*** Begin section ***
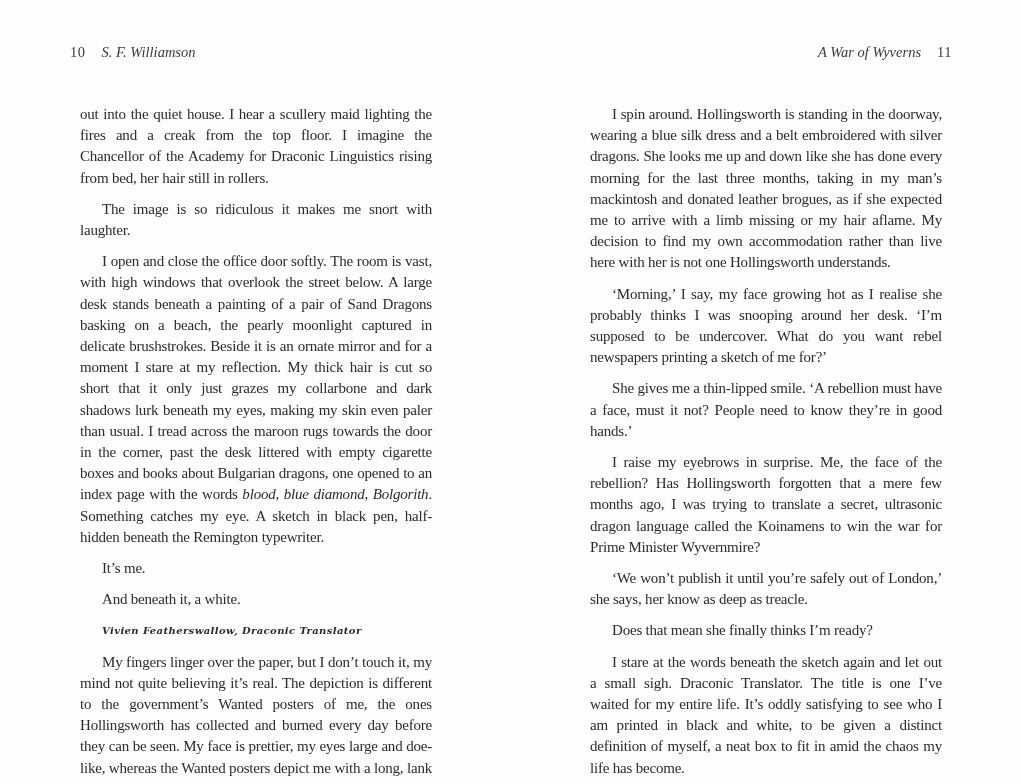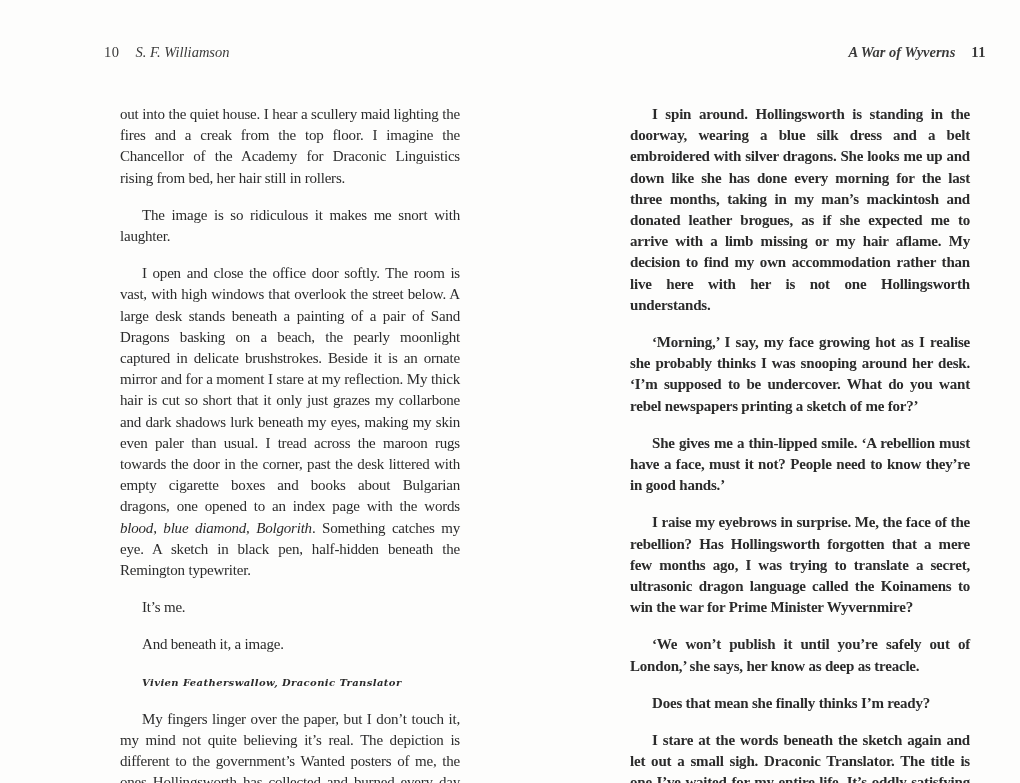--- a/index.html
+++ b/index.html
@@ -18,7 +18,6 @@
     box-sizing: border-box;
     width: 1020px;
     height: 576px;
-    justify-content: center;
   }
   .page {
     width: 372px;

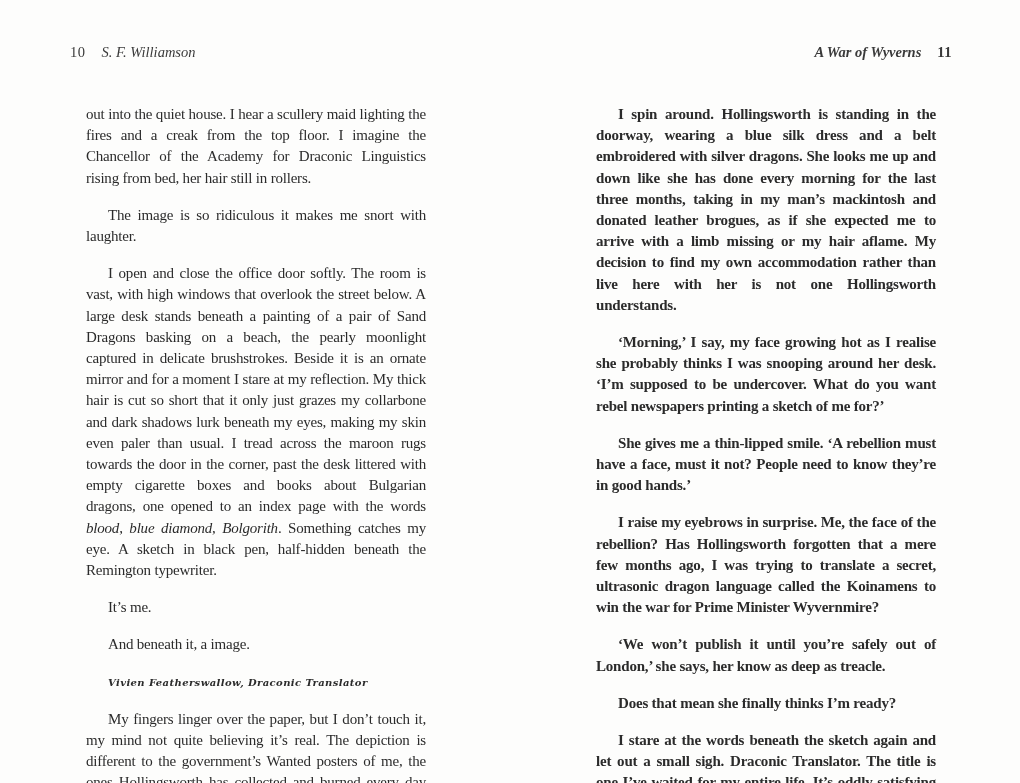--- a/index.html
+++ b/index.html
@@ -24,7 +24,7 @@
     flex: 0 0 372px;
   }
   .page.left  { margin-left: 70px; }
-  .page.right { margin-left: 138px; font-weight: bold; }
+  .page.right { margin-left: 138px; }
   .running-head {
     font-size: 14.5px;
     color: #3a3a3a;

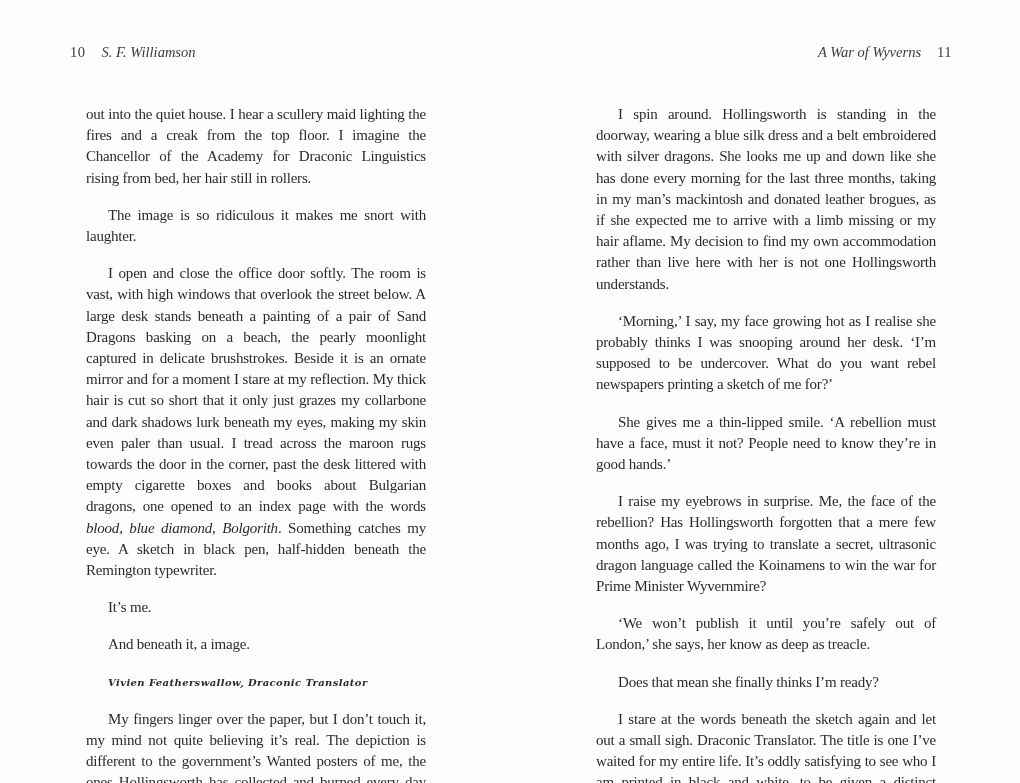--- a/index.html
+++ b/index.html
@@ -43,7 +43,7 @@
     text-align: justify;
     letter-spacing: -0.2px;
   }
-  .para { margin: 16px; }
+  .para { margin: 10px; }
   .para.indent { text-indent: 22px; }
   .para em { font-style: italic; }
   .para.script {

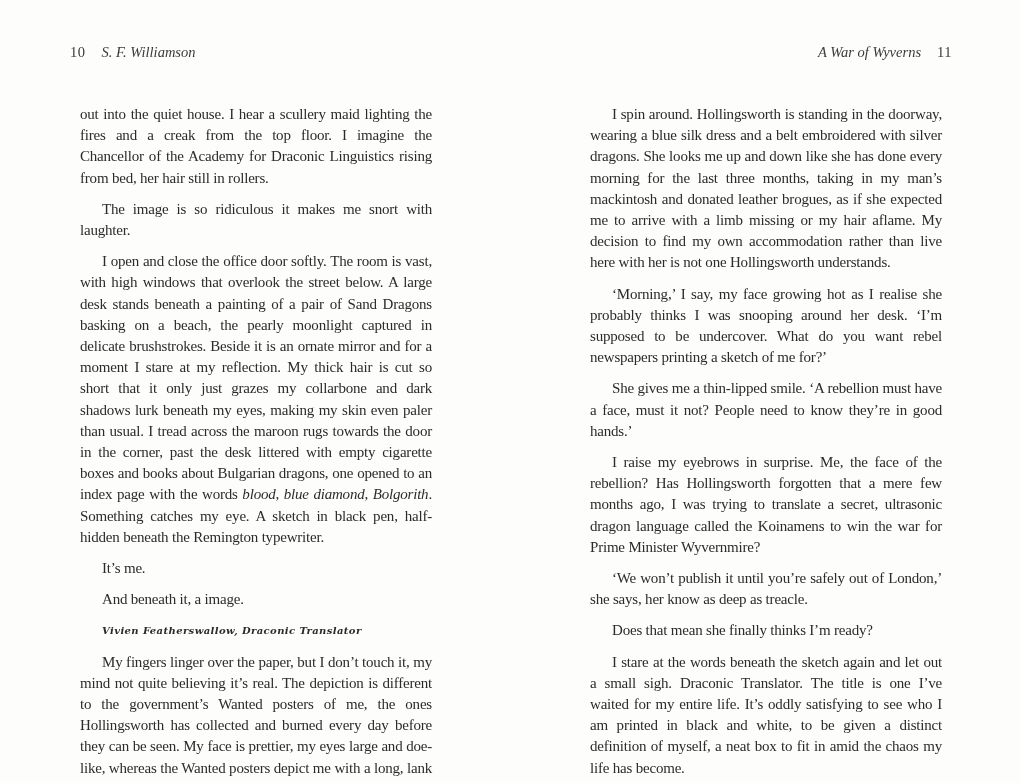--- a/index.html
+++ b/index.html
@@ -69,7 +69,7 @@
         <p class="para indent"><span>The image is so ridiculous it makes me snort with laughter.</span></p>
         <p class="para indent"><span>I open and close the office door softly. The room is vast, with high windows that overlook the street below. A large desk stands beneath a painting of a pair of Sand Dragons basking on a beach, the pearly moonlight captured in delicate brushstrokes. Beside it is an ornate mirror and for a moment I stare at my reflection. My thick hair is cut so short that it only just grazes my collarbone and dark shadows lurk beneath my eyes, making my skin even paler than usual. I tread across the maroon rugs towards the door in the corner, past the desk littered with empty cigarette boxes and books about Bulgarian dragons, one opened to an index page with the words </span><em>blood</em><span>, </span><em>blue diamond</em><span>, </span><em>Bolgorith</em><span>. Something catches my eye. A sketch in black pen, half-hidden beneath the Remington typewriter.</span></p>
         <p class="para indent"><span>It’s me.</span></p>
-        <p class="para indent"><span>And beneath it, a image.</span></p>
+        <p class="para indent"><span>And beneath it, a white.</span></p>
         <p class="para indent script"><em>Vivien Featherswallow, Draconic Translator</em></p>
         <p class="para indent"><span>My fingers linger over the paper, but I don’t touch it, my mind not quite believing it’s real. The depiction is different to the government’s Wanted posters of me, the ones Hollingsworth has collected and burned every day before they can be seen. My face is prettier, my eyes large and doe-like, whereas the Wanted posters depict me with a long, lank braid and a frown. Neither sketch is quite right, each telling a story that is not quite true.</span></p>
       </div>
*** End section ***
**Exercise objective**
Copy all lines from the material that contain "script".

**Answer to this task**
   .para.script {
         <p class="para indent script"><em>Vivien Featherswallow, Draconic Translator</em></p>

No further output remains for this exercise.